My apologies to the breath-bated audience (of one?) for my failure to post. Today's entry is far from pithy, but maybe it will get the juices flowing a bit:
I flew into the Pittsburgh Airport Friday, and from there hitched a ride to West Virginia for a bachelor party, but not without a stop to a nearby branch office of
The Lube for some wings. Notwithstanding recent inconsistency and my conviction, not entirely lacking in support from my friends, that their half-buckets are in fact bigger than their full buckets I still have to rank Quaker Steak as The Tops in wings, especially given the meager offerings here in Boston. In the backseat of an old, great friend's Mercury, I sampled the Medium, Hot, Cajun, and Louisiana Licker flavors on the long road south on I-77 to Ripley, WV (believe it or not) and quietly lamented the absence of the award-winning Golden Garlics from our haul.
Maybe I'm an old curmudgeon, but I think the place could make do with fewer atmosphere-enhancing vintage autos.
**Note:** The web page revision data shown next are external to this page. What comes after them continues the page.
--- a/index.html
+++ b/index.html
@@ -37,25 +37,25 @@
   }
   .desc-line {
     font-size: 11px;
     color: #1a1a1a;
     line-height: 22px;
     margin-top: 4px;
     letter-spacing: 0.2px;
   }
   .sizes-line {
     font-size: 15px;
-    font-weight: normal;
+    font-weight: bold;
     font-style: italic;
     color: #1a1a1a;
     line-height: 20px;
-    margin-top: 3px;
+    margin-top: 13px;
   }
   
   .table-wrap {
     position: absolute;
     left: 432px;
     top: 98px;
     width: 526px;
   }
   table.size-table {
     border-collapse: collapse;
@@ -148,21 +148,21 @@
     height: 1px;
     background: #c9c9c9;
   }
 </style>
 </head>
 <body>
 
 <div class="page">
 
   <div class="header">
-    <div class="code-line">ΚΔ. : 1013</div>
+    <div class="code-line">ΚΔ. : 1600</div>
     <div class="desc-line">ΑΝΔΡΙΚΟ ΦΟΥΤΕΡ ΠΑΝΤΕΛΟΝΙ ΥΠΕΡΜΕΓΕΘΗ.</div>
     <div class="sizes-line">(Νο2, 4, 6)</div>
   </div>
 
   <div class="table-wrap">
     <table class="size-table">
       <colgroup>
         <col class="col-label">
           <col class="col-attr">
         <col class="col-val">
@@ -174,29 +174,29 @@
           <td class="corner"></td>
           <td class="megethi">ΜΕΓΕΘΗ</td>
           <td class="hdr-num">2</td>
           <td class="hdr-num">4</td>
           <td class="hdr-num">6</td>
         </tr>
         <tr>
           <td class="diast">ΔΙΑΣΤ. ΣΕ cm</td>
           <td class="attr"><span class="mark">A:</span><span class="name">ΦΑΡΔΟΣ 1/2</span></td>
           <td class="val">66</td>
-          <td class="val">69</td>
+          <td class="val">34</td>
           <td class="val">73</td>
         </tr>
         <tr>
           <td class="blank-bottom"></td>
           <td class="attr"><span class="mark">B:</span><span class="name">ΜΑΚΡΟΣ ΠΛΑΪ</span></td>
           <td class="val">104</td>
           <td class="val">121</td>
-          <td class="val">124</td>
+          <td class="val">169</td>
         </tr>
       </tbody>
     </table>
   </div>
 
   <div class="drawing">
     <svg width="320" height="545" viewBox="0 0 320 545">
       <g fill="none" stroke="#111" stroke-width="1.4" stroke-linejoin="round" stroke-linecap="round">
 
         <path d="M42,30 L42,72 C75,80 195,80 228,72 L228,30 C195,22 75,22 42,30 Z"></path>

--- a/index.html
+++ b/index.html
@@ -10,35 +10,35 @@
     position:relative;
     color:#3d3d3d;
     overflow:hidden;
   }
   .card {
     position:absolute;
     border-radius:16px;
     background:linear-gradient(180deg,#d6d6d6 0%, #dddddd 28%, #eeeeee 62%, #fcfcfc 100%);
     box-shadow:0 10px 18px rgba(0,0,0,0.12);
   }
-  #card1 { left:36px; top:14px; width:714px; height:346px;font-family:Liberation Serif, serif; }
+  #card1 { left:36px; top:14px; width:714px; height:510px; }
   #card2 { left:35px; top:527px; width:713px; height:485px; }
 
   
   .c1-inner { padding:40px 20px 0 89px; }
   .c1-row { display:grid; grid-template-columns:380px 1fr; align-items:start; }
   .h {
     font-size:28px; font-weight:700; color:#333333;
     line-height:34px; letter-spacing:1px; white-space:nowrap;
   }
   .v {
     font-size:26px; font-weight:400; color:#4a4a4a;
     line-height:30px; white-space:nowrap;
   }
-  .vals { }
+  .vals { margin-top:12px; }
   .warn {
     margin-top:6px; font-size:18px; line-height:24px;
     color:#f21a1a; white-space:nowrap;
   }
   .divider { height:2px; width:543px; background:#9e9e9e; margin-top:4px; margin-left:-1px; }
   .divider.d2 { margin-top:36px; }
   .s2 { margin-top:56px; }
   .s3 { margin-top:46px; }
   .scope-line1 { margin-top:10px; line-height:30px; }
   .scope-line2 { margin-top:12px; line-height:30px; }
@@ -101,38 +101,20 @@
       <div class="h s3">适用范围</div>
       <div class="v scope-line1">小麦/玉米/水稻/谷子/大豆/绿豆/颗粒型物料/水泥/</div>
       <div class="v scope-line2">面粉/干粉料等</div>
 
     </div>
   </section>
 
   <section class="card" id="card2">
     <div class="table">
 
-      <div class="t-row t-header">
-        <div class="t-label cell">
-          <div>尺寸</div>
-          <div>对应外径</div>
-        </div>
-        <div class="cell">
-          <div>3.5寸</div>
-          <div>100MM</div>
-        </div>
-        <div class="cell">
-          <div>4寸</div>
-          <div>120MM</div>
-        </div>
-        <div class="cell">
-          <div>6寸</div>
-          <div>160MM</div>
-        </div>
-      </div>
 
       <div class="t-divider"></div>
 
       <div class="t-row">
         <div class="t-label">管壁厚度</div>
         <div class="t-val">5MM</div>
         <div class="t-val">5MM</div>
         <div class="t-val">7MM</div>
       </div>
Sure they're festive, and consistent with the gas-station franchise theme, but the cost of these and other extravagances is passed on directly to the customer, and I think my hard-earned cash is better spent on Wing Flavor R & D, Quality Control, and a concession or two to Consumer Value, starting with a return to the complimentary celery and carrots of yore.
Not that anyone's asked, or that it would make a difference anyway . . . back in '89 I was approached by a Taco Bell marketing rep (no doubt since rendered "redundant" by the Border's "post your comment" webpage when you get a minute
write these bastards and give 'em hell for me) at its now-defunct Rte. 422 location in Warren, Ohio. She invited me to fill out a survey. The form asked how often, on average, I ate there in a month; I circled the (I thought) clout-worthy "ten or more" entry. My only recommended improvement was that they bring back the Taco Belgrande this was before they "phased in" the "Big Beef Meximelt," functionally distinguishable from the "phased out" "Beef Meximelt" only by the $.20 price increase, or I'd have complained about that, too. Anyway, I lobbied on behalf of the Belgrande in the form's Additional Comment section, then went so far as to harangue the survey-monger orally on the matter: "Best value on the menu," "Should be a dietary REQUIREMENT for teens," and so forth. I went home sure that Pepsico would act on my suggestion and restore the Taco Belgrande to its deserved berth on the overhead menu. But did I save that luscious and loaded 12-inch tortilla from the jaws of Oblivion? Hardly
Google "Belgrande" and you're more likely to rake in typos for the Serbian capital than any reference to that once preeminent food unit.
Let's face it to the extent that the individual consumer depends on mass-marketed food products for his satisfaction, he is powerless. If he is lucky, he may have a say in the "electoral college" of the focus group, but even then a
unanimous vote does not always bring a desired result from the board room. Big Business makes clear that it prefers the free market to the regulatory state. In my view, the road map to that Promised Land would begin with a corporate retreat from take-it-or-leave-it pricing. I should be able to walk into a KFC, read the menu, and have the order-taker seriously consider my counteroffers for individual chicken parts.
I'm just sayin'.
Am I terminally unhip for adding an Onion link to my first substantive blog? History will decide.
I copped the name from
The Life and Opinions of Tristram Shandy, Volume 4, Chapter 27. I would spare you a mouse-click and serve up the tribulations of Phutatorius in digest form, but I think it's best to send you
here so you can read them firsthand.
Which brings me to Phutatorius' first meaningless, unsolicited opinion in blogdom: Laurence Sterne was the greatest literary genius of the eighteenth century. If you're still not convinced, read
Chapter 28.
From here on out it gets uglier — I promise.